Moment generating functions/ Characteristic functions of $X,Y$ factor implies $X,Y$ independent.

Theorem (Kac's theorem) Let $X,Y$ be $\mathbb{R}^d$-valued random variables. Then the following statements are equivalent.

  1. $X,Y$ are independent
  2. $\forall \eta,\xi \in \mathbb{R}^d: \mathbb{E}e^{\imath \, (X,Y) \cdot (\xi,\eta)} = \mathbb{E}e^{\imath \, X \cdot \xi} \cdot \mathbb{E}e^{\imath \, Y \cdot \eta}$

Proof:

  • $(1) \Rightarrow (2)$: Straightforward, use $\mathbb{E}(f(X) \cdot g(Y)) = \mathbb{E}(f(X)) \cdot \mathbb{E}(g(Y))$
  • $(2) \Rightarrow (1)$: Let $(\tilde{X},\tilde{Y})$ be such that $\tilde{X}$, $\tilde{Y}$ are independent, $\tilde{X} \sim X$, $\tilde{Y} \sim Y$. Then $$\mathbb{E}e^{\imath \, (X,Y) \cdot (\xi,\eta)} \stackrel{(2)}{=} \mathbb{E}e^{\imath \, X \cdot \xi} \cdot \mathbb{E}e^{\imath \, Y \cdot \eta} = \mathbb{E}e^{\imath \tilde{X} \cdot \xi} \cdot \mathbb{E}e^{\imath \tilde{Y} \cdot \eta} = \mathbb{E}e^{\imath (\tilde{X},\tilde{Y}) \cdot (\xi,\eta)}$$ i.e. the characteristic functions of $(X,Y)$ and $(\tilde{X},\tilde{Y})$ coincide. From the uniqueness of the Fourier transform we conclude $(X,Y) \sim (\tilde{X},\tilde{Y})$. Consequently, $X$ and $Y$ are independent.

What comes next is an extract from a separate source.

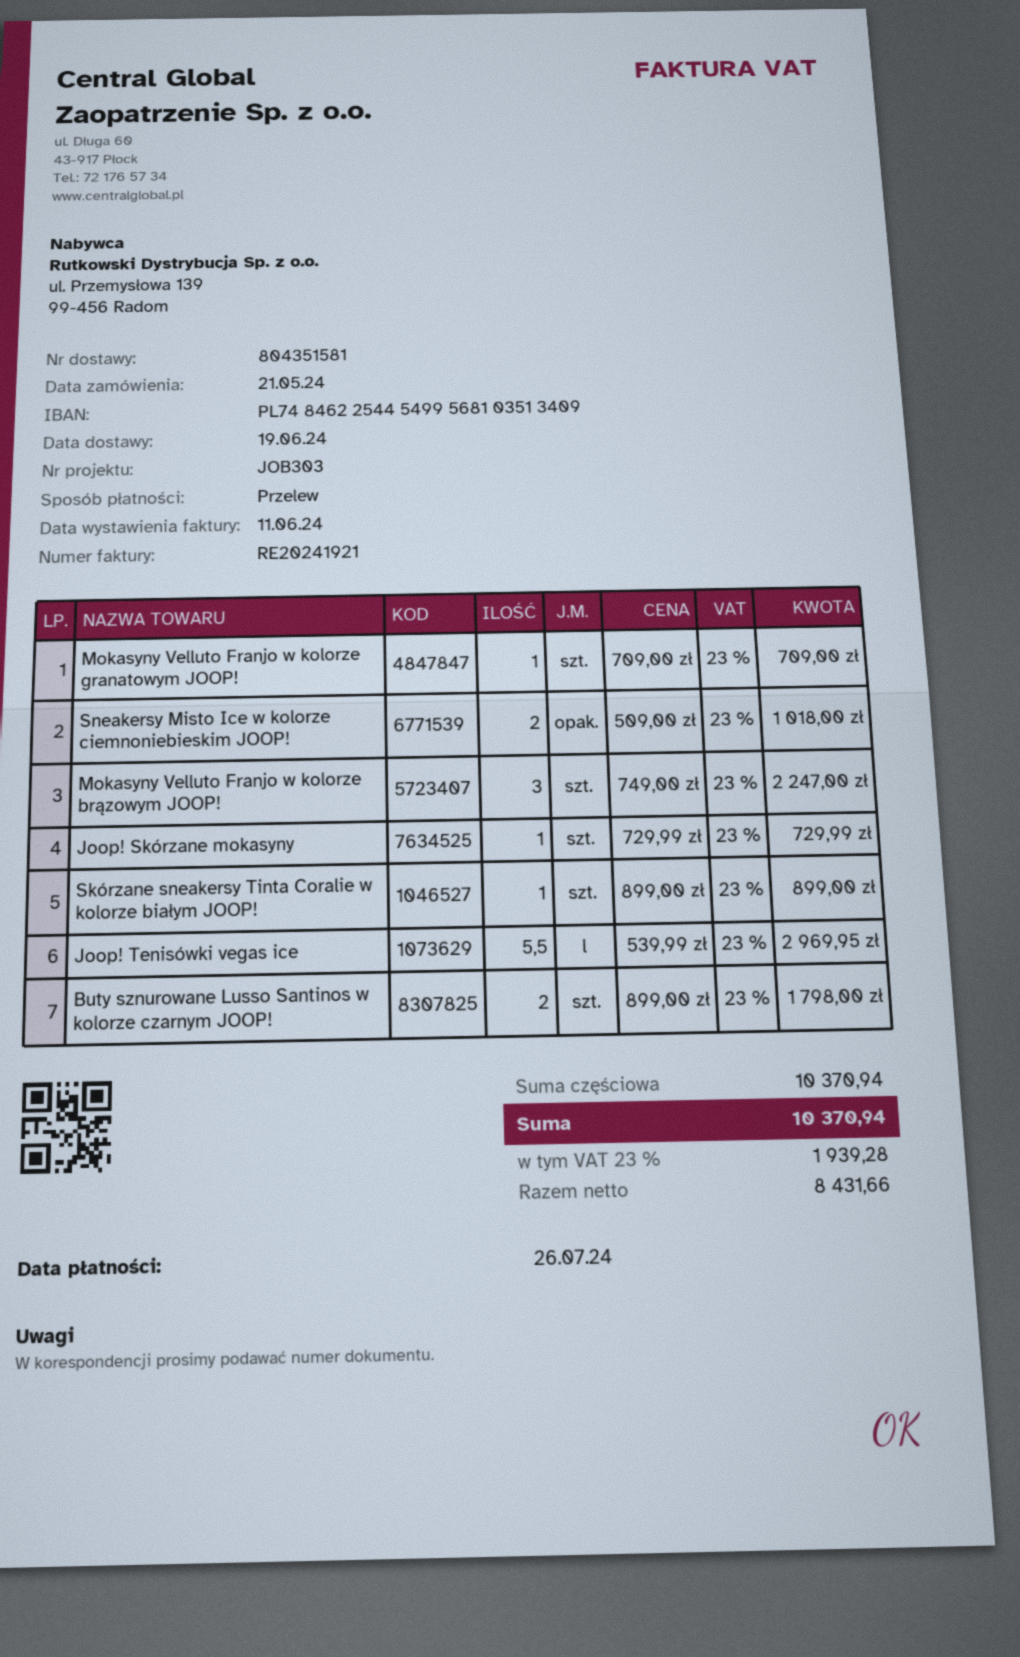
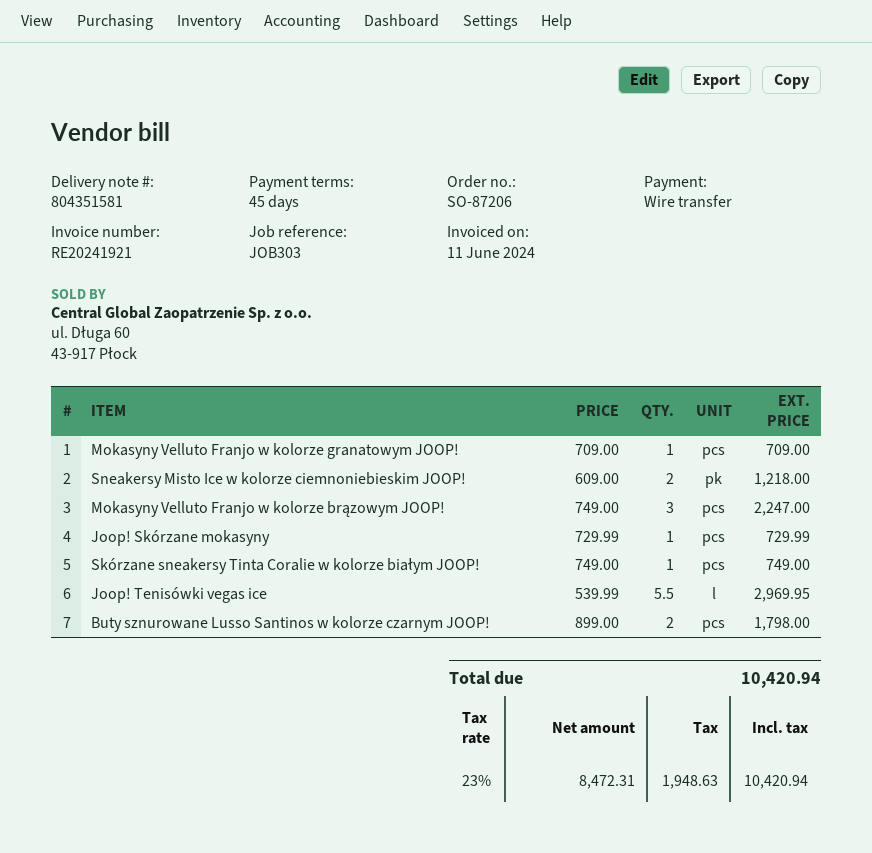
Sneakersy Misto Ice w kolorze ciemnoniebieskim JOOP!: 2 x 509.00 = 1018.00 -> 2 x 609.00 = 1218.00
Skórzane sneakersy Tinta Coralie w kolorze białym JOOP!: 1 x 899.00 = 899.00 -> 1 x 749.00 = 749.00
net: 8431.66 -> 8472.31
tax: 23% = 1939.28 -> 23% = 1948.63
total: 10370.94 -> 10420.94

Remark: It is not important that $X$ and $Y$ are vectors of the same dimension. The same reasoning works if, say, $X$ is an $\mathbb{R}^k$-valued random variable and $Y$ and $\mathbb{R}^d$-valued random variable.

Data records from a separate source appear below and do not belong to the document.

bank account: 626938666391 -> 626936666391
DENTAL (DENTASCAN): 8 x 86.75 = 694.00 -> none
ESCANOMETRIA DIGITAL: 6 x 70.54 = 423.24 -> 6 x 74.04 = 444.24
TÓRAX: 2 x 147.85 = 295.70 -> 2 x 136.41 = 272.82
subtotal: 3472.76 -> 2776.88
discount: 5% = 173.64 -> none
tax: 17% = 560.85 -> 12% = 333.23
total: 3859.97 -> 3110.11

Reference (not for the given proof, but the result):David Applebaum, B.V. Rajarama Bhat, Johan Kustermans, J. Martin Lindsay, Michael Schuermann, Uwe Franz: Quantum Independent Increment Processes I: From Classical Probability to Quantum Stochastic Calculus (Theorem 2.1).